Carbamzepine or phenytoin brand names: (Dilantin ®, Arbil®,; Carbagen®,; Epimaz®,; Tegretol®,; Teril®,; Timonil®; Atretol®; Carbatrol®; Epitol®) 

are among the drugs that are given to reduce the pain associated with trigeminal neuralgia. Carbamzepine is considered an anti-epileptic and also used as a mood stabilizer for depressive  children, for example treating anorexia.

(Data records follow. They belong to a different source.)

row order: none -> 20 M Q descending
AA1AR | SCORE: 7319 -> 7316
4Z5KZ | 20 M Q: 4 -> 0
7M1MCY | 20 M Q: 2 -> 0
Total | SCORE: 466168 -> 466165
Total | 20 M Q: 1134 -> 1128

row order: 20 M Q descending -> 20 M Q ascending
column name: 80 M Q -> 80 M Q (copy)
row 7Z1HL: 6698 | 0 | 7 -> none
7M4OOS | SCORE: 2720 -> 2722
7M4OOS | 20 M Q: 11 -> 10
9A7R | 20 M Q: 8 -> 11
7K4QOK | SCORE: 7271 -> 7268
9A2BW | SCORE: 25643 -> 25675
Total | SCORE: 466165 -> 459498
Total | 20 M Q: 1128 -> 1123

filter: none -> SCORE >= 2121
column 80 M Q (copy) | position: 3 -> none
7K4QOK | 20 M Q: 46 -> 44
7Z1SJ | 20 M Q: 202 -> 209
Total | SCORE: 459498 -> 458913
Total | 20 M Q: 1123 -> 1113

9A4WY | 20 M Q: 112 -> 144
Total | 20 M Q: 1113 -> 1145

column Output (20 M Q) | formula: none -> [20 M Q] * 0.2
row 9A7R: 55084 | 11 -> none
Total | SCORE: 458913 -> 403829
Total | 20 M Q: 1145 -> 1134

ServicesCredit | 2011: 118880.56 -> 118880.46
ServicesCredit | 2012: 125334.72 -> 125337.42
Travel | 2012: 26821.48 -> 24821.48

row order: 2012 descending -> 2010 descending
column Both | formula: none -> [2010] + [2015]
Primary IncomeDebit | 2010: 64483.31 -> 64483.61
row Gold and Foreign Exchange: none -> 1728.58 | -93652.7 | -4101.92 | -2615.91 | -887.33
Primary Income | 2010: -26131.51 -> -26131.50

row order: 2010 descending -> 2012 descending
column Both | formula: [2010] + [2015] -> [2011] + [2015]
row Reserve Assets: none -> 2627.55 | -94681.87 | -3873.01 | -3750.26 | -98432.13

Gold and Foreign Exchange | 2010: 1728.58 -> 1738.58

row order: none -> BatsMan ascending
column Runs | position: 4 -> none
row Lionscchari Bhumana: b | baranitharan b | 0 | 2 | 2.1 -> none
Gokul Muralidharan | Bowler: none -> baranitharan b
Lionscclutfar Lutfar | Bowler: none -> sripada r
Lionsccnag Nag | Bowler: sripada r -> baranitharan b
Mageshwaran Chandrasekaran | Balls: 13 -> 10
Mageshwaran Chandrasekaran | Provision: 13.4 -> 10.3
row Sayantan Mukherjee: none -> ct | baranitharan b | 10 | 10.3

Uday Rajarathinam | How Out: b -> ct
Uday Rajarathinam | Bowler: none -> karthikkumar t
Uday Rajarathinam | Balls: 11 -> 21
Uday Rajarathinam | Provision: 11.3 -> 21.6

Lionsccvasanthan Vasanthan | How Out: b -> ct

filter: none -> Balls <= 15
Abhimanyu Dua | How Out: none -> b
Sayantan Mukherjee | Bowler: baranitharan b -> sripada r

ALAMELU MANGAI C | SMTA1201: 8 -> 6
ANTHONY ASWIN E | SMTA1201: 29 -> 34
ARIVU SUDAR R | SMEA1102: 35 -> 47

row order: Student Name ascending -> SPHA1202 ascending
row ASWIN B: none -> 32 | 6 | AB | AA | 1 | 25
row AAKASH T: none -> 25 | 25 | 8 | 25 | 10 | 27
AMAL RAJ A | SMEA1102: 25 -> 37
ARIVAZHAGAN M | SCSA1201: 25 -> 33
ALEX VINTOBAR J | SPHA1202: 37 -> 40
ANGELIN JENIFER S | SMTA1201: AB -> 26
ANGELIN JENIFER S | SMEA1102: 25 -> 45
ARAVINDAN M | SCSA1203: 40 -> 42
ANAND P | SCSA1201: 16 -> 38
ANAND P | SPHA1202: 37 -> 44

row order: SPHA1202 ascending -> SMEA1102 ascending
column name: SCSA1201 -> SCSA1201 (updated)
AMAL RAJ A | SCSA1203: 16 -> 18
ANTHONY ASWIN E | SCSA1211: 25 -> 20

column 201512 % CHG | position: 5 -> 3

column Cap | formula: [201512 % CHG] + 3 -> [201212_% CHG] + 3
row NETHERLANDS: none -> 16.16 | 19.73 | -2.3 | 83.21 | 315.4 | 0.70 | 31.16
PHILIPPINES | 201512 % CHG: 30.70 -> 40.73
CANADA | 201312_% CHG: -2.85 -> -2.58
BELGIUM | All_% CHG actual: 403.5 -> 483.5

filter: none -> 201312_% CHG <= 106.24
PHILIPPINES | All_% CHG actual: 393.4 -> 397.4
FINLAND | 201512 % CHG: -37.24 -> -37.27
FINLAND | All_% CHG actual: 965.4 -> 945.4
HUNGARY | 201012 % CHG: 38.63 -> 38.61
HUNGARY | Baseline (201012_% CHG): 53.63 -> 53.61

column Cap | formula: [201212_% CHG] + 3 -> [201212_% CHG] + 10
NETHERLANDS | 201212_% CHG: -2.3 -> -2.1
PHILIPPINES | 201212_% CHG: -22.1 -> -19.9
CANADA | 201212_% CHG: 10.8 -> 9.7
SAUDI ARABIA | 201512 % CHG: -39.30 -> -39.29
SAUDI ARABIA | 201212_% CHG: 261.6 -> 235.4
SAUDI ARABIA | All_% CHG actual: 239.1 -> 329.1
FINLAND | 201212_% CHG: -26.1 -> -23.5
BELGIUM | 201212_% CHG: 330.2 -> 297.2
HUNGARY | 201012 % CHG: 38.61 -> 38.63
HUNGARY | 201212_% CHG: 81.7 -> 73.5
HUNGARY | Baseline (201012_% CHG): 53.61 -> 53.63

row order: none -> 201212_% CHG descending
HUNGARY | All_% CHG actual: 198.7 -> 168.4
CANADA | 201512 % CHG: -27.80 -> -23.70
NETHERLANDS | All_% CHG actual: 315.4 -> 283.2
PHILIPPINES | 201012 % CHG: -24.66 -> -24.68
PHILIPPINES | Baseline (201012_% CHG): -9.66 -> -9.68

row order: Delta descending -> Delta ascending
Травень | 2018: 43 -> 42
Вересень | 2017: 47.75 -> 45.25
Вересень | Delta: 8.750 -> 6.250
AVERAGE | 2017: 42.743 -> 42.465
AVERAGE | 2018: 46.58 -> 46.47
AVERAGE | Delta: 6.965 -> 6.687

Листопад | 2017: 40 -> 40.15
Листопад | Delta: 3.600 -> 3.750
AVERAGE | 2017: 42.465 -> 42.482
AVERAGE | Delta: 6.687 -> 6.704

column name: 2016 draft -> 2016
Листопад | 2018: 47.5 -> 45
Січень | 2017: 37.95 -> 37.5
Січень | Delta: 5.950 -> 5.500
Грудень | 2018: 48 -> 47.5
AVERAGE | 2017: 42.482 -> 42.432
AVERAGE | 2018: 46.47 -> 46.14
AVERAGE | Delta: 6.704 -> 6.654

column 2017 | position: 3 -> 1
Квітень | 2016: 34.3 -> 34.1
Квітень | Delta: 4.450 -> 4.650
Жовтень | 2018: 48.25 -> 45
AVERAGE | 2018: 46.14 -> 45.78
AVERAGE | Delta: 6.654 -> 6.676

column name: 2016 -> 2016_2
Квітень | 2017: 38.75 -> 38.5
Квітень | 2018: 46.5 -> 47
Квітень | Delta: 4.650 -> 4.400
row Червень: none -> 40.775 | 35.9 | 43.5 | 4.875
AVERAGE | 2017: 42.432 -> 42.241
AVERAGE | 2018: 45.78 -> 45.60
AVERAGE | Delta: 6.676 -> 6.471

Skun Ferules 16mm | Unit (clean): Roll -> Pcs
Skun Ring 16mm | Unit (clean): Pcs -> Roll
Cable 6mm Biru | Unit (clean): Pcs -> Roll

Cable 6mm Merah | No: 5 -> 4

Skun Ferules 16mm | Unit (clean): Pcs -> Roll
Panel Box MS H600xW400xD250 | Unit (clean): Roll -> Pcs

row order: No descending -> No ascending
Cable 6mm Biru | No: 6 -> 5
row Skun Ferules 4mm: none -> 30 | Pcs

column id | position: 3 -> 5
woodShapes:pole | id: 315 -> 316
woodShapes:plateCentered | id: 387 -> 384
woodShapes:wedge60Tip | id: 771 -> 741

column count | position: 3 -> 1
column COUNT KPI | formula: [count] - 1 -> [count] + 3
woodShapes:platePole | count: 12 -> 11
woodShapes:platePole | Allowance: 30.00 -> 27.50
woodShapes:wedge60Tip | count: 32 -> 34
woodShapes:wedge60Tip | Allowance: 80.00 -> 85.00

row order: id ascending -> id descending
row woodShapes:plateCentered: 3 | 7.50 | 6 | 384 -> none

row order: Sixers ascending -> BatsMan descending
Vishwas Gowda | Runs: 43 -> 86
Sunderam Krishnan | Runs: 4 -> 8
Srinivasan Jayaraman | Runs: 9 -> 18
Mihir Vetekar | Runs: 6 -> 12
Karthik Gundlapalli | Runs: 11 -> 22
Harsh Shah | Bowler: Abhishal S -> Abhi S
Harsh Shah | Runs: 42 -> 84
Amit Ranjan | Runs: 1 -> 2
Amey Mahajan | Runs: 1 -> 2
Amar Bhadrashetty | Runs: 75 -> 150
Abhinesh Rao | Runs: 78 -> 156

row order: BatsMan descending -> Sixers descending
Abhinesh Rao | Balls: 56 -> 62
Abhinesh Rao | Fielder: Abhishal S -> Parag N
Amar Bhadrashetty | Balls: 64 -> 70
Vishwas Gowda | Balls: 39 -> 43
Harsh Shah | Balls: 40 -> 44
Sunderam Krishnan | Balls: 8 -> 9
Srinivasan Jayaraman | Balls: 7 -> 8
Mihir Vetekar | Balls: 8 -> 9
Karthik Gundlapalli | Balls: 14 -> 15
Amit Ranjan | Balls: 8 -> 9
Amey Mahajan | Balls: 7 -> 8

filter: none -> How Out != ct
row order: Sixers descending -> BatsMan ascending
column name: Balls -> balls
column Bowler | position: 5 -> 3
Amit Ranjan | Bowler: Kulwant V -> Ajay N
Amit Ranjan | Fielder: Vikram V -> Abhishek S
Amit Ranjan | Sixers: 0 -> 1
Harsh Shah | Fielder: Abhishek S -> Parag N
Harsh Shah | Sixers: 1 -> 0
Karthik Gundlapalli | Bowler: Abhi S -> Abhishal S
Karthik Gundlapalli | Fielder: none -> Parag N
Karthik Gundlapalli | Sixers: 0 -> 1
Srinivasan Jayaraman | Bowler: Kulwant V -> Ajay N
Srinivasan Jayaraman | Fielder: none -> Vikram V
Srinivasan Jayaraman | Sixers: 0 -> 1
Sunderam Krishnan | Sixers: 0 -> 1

Please read the data sheet for in-depth information: http://www.medsafe.govt.nz/Profs/Datasheet/t/Tegretoltabsyrup.htm

Please read the data sheet for in-depth information: http://www.medsafe.govt.nz/Profs/Datasheet/p/phenytoininj.htm  

Some horse owners have tried the drug with good results for a period of three months, other had short lived results. All in all the feed back is rather negative. Colicky horses were reported by full dosage and lowered dosages.

Horses should be blood testes before and during usage of these drugs, high risk of liver damage, high toxic drugs! 

It is no cure, it is a pain reliever! The horse will re-start to headshake the soon the drug is stopped

Headshaking in horses: possible aetiopathogenesis suggested by the results of diagnostic tests and several treatment regimes used in 20 cases.

Newton SA, Knottenbelt DC, Eldridge PR.

Department of Animal Husbandry and Veterinary Clinical Sciences, University of Liverpool, South Wirral, UK.

Twenty mature horses with typical headshaking of 2 week-7 year duration were studied. Clinical examinations included radiography of the head and nasopharyngeal endoscopy. All were assessed at rest and at exercise, both before and after fitting an occlusive nasal mask, application of tinted contact lenses and the perineural anaesthesia of the infraorbital and posterior ethmoidal branches of the trigeminal nerve. Infraorbital anaesthesia had no effect in 6/7 cases but 11/17 (65%) cases showed a 90-100% improvement following posterior ethmoidal nerve anaesthesia. Tinted contact lenses had no apparent long-term benefit, although 2 cases showed a transient improvement. We found no other evidence to suggest a photic aetiology in the current series of cases. Treatment regimens based on the results of the diagnostic investigative methods included sclerosis of the posterior ethmoidal branch of the trigeminal nerve. This was effective in some cases but the benefits were temporary. Cyproheptadine alone was ineffective but the addition of carbamazepine resulted in 80-100% improvement in 80% of cases. Carbemazepine alone was effective in 88% of cases but results were unpredictable at predefined dose rates. The positive response to carbamazepine, combined with the clinical features is consistent with involvement of the trigeminal nerve, particularly the more proximal branches such as the posterior ethmoidal nerve. Headshaking has some clinical features in common with trigeminal neuralgia in humans. As a result of the findings detailed in this paper, we conclude that a trigeminal neuritis or neuralgia may be the basis of the underlying aetiopathology of equine headshaking. Initial observations of the positive response of headshakers to carbamazepine therapy is encouraging. However, future studies will include a more detailed investigation of dosages, duration of effectiveness (in some cases it appears short-lived) and other effects. In practice there is a realistic possibility of controlling but not curing headshaking with carbamazepine therapy at the present time. Other future investigations will include details of the functional anatomy of the trigeminal nerve and the role of the P2 myelin protein in headshaking and other neurological disease.